Characterization of the pharyngeal expression pattern of transgenes used in calcium imaging.

(A) Transgene nIs686 (gpa-16p::gcamp3) drives GCaMP expression in pharyngeal muscles pm2 and pm3 and in the mc1 marginal cells (not shown). Occasional dim expression was observed in pm1 (not shown). (B) Transgene cuIs36 (myo-2p::gcamp3) drives GCaMP expression in the pm3 pharyngeal muscles but not pm1, pm2, or the mc1 marginal cells (not shown). (C) Transgene sIs11111 (C32F10.8p::gfp) drives GFP expression in the pm3 pharyngeal muscles and the mc1 marginal cells (not shown) but not pm1 or pm2. (D) Transgene nEx3045 (C32F10.8p::gcamp3) drives GCaMP expression in the pm3 pharyngeal muscles and the mc1 marginal cells (not shown) but not pm1 or pm2.

Figure 3 with 1 supplement
Pharyngeally expressed gustatory receptor orthologs lite-1 and gur-3 play major and minor roles, respectively, in the light-induced spitting reflex.

(A–D) Light-induced spitting is reduced in gur-3 and lite-1 single mutants and eliminated in lite-1 gur-3 double mutants. n = 10 animals except ngur-3 = 9. (E–F) Expression of wild-type lite-1 (transgene nEx2281; lite-1promoter::lite-1::gfp) or gur-3 (transgene nEx2157; gur-3promoter::gur-3 gDNA) respectively restores wild-type or partial spitting to lite-1 gur-3 double mutants. n = 10 animals. (G) Quantification of average spitting rate during light exposure of animals from (H–M). ****, approximate adjusted p value < 0.0001; ***, adjusted p value < 0.0005, **, adjusted p value < 0.005; n.s., not significant; ordinary one-way ANOVA. (H) Quantification of the frequencies at which the metastomal filter was open in feeding and spitting pumps in (H–M). ****, approximate adjusted p value < 0.0001; ***, adjusted p value < 0.0005, *, adjusted p value < 0.05; n.s., not significant; ordinary one-way ANOVA. (I) Pharyngeal muscle GCaMP responses of individual animals to light. Each row represents a different animal; ΔF/F0 over time is indicated according to the heatmap at left. n ≥ 20 animals. Control data duplicated from Figure 2I–J. (J–L) Light-induced pharyngeal muscle calcium increases depend on lite-1 (which accounts for 99% of the response) and gur-3 (which makes a small contribution to the initial activation of pharyngeal muscle; black arrows). n ≥ 20 animals. Control data duplicated from Figure 2I–J. (M) Quantification of peak GCaMP ΔF/F0 from (Q–T). lite-1, but not gur-3, is required for the amplitude of the pharyngeal muscle response to light. ****, approximate adjusted p value < 0.0001; n.s., not significant; Kruskal-Wallis test, followed by Dunn’s multiple comparison test. (N) Quantification of acute (Ft = 0.5 sec/F0) GCaMP response from (Q–T). gur-3, but not lite-1, is required for the acute GCaMP response of pharyngeal muscle to light. ****, approximate adjusted p value < 0.0001; **, adjusted p value < 0.001; *, adjusted p value < 0.05; n.s., not significant; Kruskal-Wallis test, followed by Dunn’s multiple comparison test. Shading around traces indicates SEM. All gur-3 alleles are null allele gur-3(ok2245) and all lite-1 alleles are null allele lite-1(ce314). Center bar, mean; error bars, SD. ****, approximate adjusted p value < 0.0001; ***, adjusted p value < 0.0005, **, adjusted p value < 0.005; *, adjusted p value < 0.05; n.s., not significant; ordinary one-way ANOVA.

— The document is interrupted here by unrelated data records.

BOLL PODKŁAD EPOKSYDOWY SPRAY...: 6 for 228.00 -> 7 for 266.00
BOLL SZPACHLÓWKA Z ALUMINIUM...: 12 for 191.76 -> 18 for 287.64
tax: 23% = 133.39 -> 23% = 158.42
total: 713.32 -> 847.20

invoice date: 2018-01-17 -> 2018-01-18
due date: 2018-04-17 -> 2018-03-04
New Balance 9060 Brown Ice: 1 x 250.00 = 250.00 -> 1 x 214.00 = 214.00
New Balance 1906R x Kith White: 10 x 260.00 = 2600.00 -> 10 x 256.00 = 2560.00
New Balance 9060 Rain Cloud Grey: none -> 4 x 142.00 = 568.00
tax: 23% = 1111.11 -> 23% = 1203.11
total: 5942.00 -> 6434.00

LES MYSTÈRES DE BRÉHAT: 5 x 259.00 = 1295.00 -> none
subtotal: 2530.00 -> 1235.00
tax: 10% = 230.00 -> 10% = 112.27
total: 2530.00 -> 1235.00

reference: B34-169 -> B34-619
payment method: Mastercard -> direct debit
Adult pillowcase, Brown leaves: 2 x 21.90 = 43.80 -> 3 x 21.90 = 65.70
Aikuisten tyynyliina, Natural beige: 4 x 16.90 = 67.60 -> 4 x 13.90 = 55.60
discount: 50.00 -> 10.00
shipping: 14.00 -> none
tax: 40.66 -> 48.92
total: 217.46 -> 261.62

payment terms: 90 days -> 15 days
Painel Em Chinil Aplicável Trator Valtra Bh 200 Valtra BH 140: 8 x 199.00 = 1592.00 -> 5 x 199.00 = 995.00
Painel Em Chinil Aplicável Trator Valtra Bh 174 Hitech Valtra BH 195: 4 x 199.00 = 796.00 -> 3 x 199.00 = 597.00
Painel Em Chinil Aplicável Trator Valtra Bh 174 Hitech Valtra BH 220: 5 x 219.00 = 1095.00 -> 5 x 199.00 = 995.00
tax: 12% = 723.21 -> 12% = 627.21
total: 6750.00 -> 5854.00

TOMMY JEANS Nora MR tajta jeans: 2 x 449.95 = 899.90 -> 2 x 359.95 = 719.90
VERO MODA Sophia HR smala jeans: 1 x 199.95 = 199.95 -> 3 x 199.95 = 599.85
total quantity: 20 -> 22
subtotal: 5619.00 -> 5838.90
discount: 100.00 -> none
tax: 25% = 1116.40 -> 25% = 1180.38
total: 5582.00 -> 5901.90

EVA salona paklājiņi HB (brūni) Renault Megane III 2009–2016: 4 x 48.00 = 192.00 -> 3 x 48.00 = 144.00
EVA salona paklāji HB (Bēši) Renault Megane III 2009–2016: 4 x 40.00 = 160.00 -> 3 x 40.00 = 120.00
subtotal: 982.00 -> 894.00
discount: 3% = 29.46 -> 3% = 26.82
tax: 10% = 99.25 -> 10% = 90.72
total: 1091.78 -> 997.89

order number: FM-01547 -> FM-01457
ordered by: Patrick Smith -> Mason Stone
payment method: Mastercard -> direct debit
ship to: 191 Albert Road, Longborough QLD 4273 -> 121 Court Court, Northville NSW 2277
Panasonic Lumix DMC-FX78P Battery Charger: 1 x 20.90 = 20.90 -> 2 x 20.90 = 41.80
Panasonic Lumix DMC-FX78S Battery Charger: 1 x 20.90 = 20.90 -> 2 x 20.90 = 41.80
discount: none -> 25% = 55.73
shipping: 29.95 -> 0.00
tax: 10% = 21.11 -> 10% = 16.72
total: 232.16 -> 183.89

Figure 3—figure supplement 1
Additional characterization of gustatory receptor ortholog function and expression.

(A) egl-47/gur-1(n1082dm) mutants were normal in burst pumping. n = 20 animals. (B) egl-47/gur-1(ok677) mutants were normal in burst pumping. n = 20 animals. (C) gur-3 is not required for light-induced burst pumping. n = 3 biological replicates (60 animals total). (D) gur-4(ok672) mutants were normal in burst pumping. n = 20 animals. (E) gur-5(tm6169) mutants were normal in burst pumping. n = 20 animals. (F–G) The contribution of lite-1 to burst pumping cannot be evaluated directly because lite-1 mutants are partially defective in pumping inhibition. nlite-1 = 2 biological replicates (40 animals total); nlite-1 gur-3 = 20 animals. (H–J) Burst pumping of eat-2(ad1113) mutants depends on lite-1 but not gur-3. n = three biological replicates (60 animals total). (K) lite-1 rescuing transgene nIs687 (lite-1promoter::gfp::lite-1) rescues the burst pumping defect of eat-2; lite-1 gur-3 mutants. n = three biological replicates (60 animals total). (L) Quantification of burst pumping from (D–G). ****, approximate adjusted p value < 0.0001; ***, adjusted p value < 0.0005, *, adjusted p value < 0.05; n.s., not significant; ordinary one-way ANOVA. (M–N) Integrated gur-3 transcriptional reporter transgene nIs780 (gur-3promoter::gfp) is expressed in the MI and M1 pharyngeal neurons and an unidentified head neuron (not shown), in addition to being expressed in the I2, I4, and AVD neurons as previously reported by Bhatla and Horvitz, 2015.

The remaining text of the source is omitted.